─── PROVIDED DATA

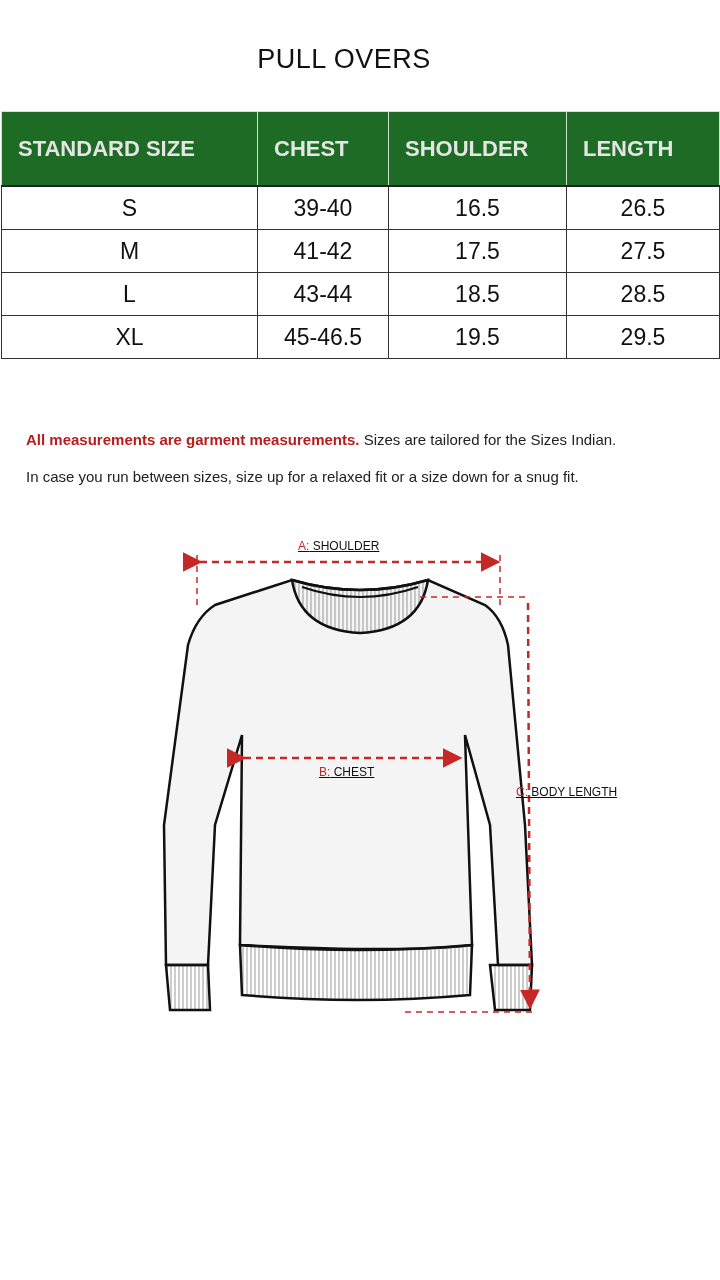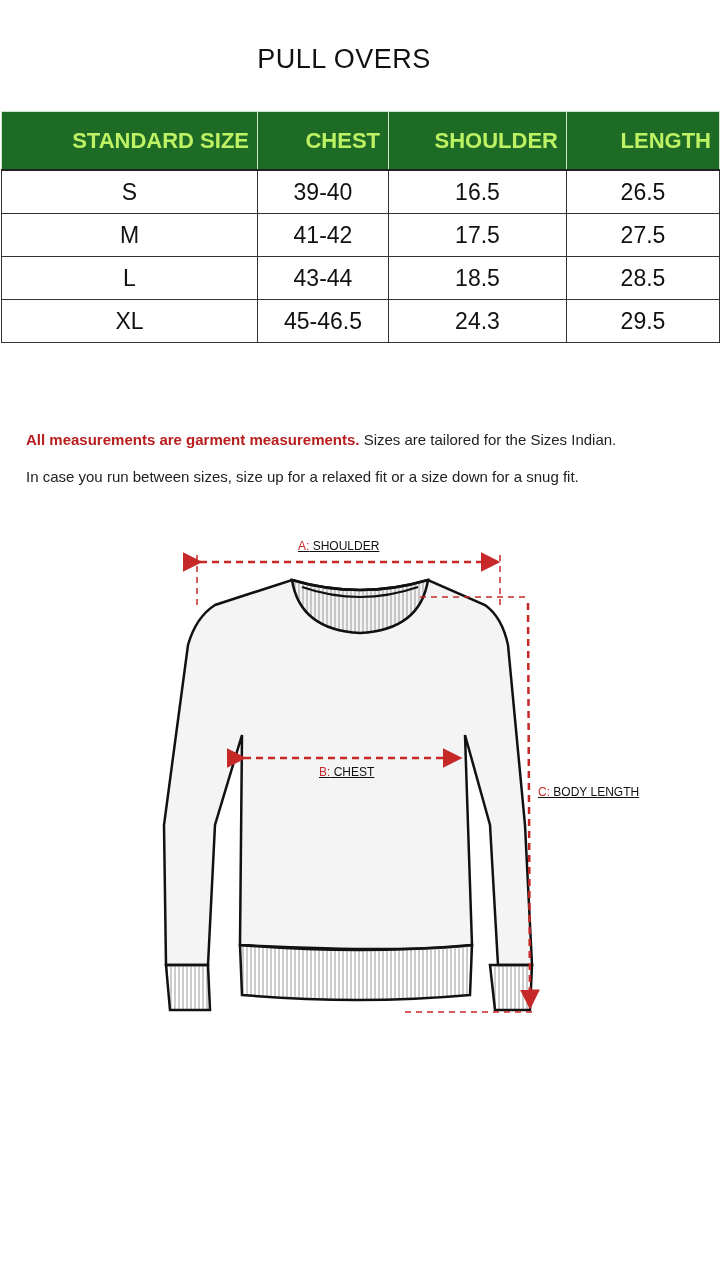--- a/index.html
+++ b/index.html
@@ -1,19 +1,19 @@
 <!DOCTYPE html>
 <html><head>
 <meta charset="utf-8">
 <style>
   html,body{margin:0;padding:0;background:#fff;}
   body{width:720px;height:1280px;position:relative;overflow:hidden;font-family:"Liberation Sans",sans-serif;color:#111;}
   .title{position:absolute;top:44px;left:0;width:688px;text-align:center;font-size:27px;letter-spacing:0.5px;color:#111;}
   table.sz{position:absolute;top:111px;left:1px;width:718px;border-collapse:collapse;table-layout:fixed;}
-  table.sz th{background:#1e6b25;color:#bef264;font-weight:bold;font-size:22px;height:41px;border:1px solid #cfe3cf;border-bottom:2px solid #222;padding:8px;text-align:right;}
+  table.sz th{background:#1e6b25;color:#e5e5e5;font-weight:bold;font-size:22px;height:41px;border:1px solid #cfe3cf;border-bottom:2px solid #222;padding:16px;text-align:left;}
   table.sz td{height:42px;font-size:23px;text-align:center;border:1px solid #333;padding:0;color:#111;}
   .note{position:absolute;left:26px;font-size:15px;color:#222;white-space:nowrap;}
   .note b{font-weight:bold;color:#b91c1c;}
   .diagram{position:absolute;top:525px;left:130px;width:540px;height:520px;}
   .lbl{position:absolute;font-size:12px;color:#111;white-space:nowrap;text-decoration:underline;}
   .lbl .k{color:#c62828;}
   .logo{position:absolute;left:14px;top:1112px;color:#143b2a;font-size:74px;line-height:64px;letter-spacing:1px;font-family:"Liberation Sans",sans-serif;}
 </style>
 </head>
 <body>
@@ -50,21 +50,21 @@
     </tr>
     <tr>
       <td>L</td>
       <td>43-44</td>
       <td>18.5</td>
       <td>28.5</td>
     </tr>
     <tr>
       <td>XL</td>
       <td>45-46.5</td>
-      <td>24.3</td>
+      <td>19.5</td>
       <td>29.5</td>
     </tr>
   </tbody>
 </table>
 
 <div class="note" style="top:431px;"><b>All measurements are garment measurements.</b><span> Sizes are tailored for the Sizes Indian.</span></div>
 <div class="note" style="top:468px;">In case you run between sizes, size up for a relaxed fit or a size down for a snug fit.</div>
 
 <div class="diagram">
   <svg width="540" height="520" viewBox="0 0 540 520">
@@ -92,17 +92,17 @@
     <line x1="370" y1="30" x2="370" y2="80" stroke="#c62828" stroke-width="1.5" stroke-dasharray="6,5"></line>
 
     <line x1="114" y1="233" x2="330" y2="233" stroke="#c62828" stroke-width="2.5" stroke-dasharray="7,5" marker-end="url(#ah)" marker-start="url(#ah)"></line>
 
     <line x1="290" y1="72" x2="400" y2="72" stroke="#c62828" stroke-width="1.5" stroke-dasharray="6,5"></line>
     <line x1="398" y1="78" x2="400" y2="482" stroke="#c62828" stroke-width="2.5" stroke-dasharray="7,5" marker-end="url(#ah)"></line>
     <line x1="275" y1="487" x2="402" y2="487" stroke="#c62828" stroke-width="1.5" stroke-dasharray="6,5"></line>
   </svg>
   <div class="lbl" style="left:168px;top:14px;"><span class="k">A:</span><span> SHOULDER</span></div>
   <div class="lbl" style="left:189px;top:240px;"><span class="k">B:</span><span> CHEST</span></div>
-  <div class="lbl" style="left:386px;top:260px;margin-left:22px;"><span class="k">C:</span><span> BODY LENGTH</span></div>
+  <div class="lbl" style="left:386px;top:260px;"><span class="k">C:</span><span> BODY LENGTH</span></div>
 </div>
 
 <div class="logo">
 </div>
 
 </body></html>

──────

* _TASK STATEMENT_: If a record holds a picture, leave the picture out, but repeat every line exactly.

* _RESULT OF THIS EXERCISE_:
--- a/index.html
+++ b/index.html
@@ -1,19 +1,19 @@
 <!DOCTYPE html>
 <html><head>
 <meta charset="utf-8">
 <style>
   html,body{margin:0;padding:0;background:#fff;}
   body{width:720px;height:1280px;position:relative;overflow:hidden;font-family:"Liberation Sans",sans-serif;color:#111;}
   .title{position:absolute;top:44px;left:0;width:688px;text-align:center;font-size:27px;letter-spacing:0.5px;color:#111;}
   table.sz{position:absolute;top:111px;left:1px;width:718px;border-collapse:collapse;table-layout:fixed;}
-  table.sz th{background:#1e6b25;color:#bef264;font-weight:bold;font-size:22px;height:41px;border:1px solid #cfe3cf;border-bottom:2px solid #222;padding:8px;text-align:right;}
+  table.sz th{background:#1e6b25;color:#e5e5e5;font-weight:bold;font-size:22px;height:41px;border:1px solid #cfe3cf;border-bottom:2px solid #222;padding:16px;text-align:left;}
   table.sz td{height:42px;font-size:23px;text-align:center;border:1px solid #333;padding:0;color:#111;}
   .note{position:absolute;left:26px;font-size:15px;color:#222;white-space:nowrap;}
   .note b{font-weight:bold;color:#b91c1c;}
   .diagram{position:absolute;top:525px;left:130px;width:540px;height:520px;}
   .lbl{position:absolute;font-size:12px;color:#111;white-space:nowrap;text-decoration:underline;}
   .lbl .k{color:#c62828;}
   .logo{position:absolute;left:14px;top:1112px;color:#143b2a;font-size:74px;line-height:64px;letter-spacing:1px;font-family:"Liberation Sans",sans-serif;}
 </style>
 </head>
 <body>
@@ -50,21 +50,21 @@
     </tr>
     <tr>
       <td>L</td>
       <td>43-44</td>
       <td>18.5</td>
       <td>28.5</td>
     </tr>
     <tr>
       <td>XL</td>
       <td>45-46.5</td>
-      <td>24.3</td>
+      <td>19.5</td>
       <td>29.5</td>
     </tr>
   </tbody>
 </table>
 
 <div class="note" style="top:431px;"><b>All measurements are garment measurements.</b><span> Sizes are tailored for the Sizes Indian.</span></div>
 <div class="note" style="top:468px;">In case you run between sizes, size up for a relaxed fit or a size down for a snug fit.</div>
 
 <div class="diagram">
   <svg width="540" height="520" viewBox="0 0 540 520">
@@ -92,17 +92,17 @@
     <line x1="370" y1="30" x2="370" y2="80" stroke="#c62828" stroke-width="1.5" stroke-dasharray="6,5"></line>
 
     <line x1="114" y1="233" x2="330" y2="233" stroke="#c62828" stroke-width="2.5" stroke-dasharray="7,5" marker-end="url(#ah)" marker-start="url(#ah)"></line>
 
     <line x1="290" y1="72" x2="400" y2="72" stroke="#c62828" stroke-width="1.5" stroke-dasharray="6,5"></line>
     <line x1="398" y1="78" x2="400" y2="482" stroke="#c62828" stroke-width="2.5" stroke-dasharray="7,5" marker-end="url(#ah)"></line>
     <line x1="275" y1="487" x2="402" y2="487" stroke="#c62828" stroke-width="1.5" stroke-dasharray="6,5"></line>
   </svg>
   <div class="lbl" style="left:168px;top:14px;"><span class="k">A:</span><span> SHOULDER</span></div>
   <div class="lbl" style="left:189px;top:240px;"><span class="k">B:</span><span> CHEST</span></div>
-  <div class="lbl" style="left:386px;top:260px;margin-left:22px;"><span class="k">C:</span><span> BODY LENGTH</span></div>
+  <div class="lbl" style="left:386px;top:260px;"><span class="k">C:</span><span> BODY LENGTH</span></div>
 </div>
 
 <div class="logo">
 </div>
 
 </body></html>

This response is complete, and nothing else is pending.